### [WHAT YOU WILL DO]
In the entries below, the lines from the one with "presentations, and websites)." through the one with "Конкурса / /" are to be copied exactly; both ends count.

[Data items]
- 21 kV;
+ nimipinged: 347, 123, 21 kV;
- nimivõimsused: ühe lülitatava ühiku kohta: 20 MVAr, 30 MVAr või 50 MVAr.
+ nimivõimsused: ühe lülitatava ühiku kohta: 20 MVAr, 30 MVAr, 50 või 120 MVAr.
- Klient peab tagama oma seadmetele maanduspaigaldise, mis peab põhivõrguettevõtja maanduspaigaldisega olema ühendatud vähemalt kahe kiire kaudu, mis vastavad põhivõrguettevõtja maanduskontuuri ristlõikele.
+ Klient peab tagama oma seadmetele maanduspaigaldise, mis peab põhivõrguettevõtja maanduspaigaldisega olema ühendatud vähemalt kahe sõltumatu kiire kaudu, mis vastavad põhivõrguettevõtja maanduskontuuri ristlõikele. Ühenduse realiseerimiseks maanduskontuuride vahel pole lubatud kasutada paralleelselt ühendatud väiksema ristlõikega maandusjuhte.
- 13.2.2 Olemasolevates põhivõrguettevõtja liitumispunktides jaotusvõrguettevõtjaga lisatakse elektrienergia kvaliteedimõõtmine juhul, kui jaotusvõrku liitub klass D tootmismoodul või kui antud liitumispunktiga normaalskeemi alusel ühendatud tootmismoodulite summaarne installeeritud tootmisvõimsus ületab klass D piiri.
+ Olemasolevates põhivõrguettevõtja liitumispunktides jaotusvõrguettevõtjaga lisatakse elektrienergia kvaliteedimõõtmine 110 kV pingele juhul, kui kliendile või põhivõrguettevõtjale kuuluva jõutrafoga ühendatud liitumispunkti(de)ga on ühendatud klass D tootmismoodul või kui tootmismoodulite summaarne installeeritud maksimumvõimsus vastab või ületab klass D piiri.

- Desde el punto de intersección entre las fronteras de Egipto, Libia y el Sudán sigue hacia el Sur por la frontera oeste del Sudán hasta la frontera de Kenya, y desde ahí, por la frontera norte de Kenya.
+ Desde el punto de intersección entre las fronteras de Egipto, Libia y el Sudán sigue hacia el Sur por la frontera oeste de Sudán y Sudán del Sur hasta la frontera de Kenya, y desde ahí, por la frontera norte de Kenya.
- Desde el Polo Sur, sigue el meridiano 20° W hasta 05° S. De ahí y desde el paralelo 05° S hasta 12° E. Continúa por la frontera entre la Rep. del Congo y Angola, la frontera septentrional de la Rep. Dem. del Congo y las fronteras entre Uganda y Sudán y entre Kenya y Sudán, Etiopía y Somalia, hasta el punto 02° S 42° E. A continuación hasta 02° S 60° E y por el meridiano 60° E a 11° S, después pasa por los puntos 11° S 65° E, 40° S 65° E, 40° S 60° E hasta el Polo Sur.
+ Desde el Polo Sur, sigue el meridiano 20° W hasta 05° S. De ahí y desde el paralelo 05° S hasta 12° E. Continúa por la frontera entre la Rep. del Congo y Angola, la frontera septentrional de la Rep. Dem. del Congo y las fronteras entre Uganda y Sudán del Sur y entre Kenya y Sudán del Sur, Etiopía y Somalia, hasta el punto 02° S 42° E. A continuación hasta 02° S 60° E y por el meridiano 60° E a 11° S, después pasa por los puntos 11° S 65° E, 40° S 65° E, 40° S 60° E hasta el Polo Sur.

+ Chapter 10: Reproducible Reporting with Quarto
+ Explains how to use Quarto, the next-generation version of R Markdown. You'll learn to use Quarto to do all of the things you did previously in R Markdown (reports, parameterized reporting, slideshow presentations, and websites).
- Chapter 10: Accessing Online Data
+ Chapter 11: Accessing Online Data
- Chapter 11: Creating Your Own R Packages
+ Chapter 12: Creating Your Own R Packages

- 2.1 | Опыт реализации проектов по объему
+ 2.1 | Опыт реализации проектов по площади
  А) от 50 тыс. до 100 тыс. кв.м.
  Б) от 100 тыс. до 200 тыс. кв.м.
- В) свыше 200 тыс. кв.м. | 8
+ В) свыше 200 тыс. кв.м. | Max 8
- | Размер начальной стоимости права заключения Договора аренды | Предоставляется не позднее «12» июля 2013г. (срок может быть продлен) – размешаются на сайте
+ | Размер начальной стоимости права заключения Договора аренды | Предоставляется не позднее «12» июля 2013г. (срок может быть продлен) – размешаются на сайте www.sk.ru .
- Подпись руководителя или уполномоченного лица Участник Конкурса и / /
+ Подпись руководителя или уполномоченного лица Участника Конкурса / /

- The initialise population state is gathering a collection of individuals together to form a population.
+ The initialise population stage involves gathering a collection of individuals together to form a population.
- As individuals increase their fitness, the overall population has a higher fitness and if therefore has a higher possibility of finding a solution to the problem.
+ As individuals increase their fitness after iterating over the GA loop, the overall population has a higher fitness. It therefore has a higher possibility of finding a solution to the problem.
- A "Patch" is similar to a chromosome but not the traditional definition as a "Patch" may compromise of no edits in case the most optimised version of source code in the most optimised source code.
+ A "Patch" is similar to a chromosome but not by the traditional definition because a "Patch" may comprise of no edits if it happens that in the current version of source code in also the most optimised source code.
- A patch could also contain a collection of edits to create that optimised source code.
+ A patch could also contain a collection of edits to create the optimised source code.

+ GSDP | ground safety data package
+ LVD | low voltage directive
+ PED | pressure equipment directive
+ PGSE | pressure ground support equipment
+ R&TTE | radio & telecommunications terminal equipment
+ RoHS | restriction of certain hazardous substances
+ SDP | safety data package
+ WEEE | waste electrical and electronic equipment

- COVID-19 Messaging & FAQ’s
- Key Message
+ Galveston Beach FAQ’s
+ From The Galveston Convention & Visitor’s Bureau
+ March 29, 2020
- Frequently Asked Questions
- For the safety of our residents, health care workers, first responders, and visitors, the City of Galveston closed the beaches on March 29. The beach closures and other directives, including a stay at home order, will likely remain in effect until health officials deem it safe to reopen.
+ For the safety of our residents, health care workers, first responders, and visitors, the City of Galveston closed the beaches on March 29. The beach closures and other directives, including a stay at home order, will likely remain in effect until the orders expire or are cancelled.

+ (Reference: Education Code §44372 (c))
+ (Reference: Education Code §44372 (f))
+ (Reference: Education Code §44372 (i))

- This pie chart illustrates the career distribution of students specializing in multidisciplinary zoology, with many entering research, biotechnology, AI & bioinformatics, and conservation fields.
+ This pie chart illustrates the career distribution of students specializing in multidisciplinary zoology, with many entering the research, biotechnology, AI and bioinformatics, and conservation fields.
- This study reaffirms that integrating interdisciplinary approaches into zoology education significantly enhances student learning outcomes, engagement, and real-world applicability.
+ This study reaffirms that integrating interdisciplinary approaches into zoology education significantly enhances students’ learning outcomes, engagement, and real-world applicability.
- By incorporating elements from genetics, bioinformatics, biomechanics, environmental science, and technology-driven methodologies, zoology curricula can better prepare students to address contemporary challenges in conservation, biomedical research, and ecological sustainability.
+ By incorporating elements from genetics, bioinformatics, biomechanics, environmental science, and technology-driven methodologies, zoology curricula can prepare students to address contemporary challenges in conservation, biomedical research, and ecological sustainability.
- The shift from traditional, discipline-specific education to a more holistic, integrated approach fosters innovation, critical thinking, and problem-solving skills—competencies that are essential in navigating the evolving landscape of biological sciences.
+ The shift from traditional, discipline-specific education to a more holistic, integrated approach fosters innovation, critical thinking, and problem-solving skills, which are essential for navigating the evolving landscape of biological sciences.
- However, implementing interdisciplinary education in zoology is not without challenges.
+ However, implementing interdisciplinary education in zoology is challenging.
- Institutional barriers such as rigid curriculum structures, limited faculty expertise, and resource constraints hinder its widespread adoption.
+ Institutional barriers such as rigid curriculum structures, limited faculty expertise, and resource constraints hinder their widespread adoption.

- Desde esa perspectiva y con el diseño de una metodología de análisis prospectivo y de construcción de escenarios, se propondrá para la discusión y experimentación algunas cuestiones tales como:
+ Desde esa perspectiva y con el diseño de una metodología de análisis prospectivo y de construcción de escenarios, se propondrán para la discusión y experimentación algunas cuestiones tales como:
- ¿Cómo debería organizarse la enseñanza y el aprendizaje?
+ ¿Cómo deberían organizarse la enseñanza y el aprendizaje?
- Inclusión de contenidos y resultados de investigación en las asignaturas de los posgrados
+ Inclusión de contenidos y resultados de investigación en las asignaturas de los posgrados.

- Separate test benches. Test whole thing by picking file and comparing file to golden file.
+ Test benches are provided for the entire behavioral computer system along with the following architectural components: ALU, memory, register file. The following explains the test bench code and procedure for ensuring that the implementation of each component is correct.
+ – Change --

### [EXERCISE RESULT]
+ Explains how to use Quarto, the next-generation version of R Markdown. You'll learn to use Quarto to do all of the things you did previously in R Markdown (reports, parameterized reporting, slideshow presentations, and websites).
- Chapter 10: Accessing Online Data
+ Chapter 11: Accessing Online Data
- Chapter 11: Creating Your Own R Packages
+ Chapter 12: Creating Your Own R Packages

- 2.1 | Опыт реализации проектов по объему
+ 2.1 | Опыт реализации проектов по площади
  А) от 50 тыс. до 100 тыс. кв.м.
  Б) от 100 тыс. до 200 тыс. кв.м.
- В) свыше 200 тыс. кв.м. | 8
+ В) свыше 200 тыс. кв.м. | Max 8
- | Размер начальной стоимости права заключения Договора аренды | Предоставляется не позднее «12» июля 2013г. (срок может быть продлен) – размешаются на сайте
+ | Размер начальной стоимости права заключения Договора аренды | Предоставляется не позднее «12» июля 2013г. (срок может быть продлен) – размешаются на сайте www.sk.ru .
- Подпись руководителя или уполномоченного лица Участник Конкурса и / /
+ Подпись руководителя или уполномоченного лица Участника Конкурса / /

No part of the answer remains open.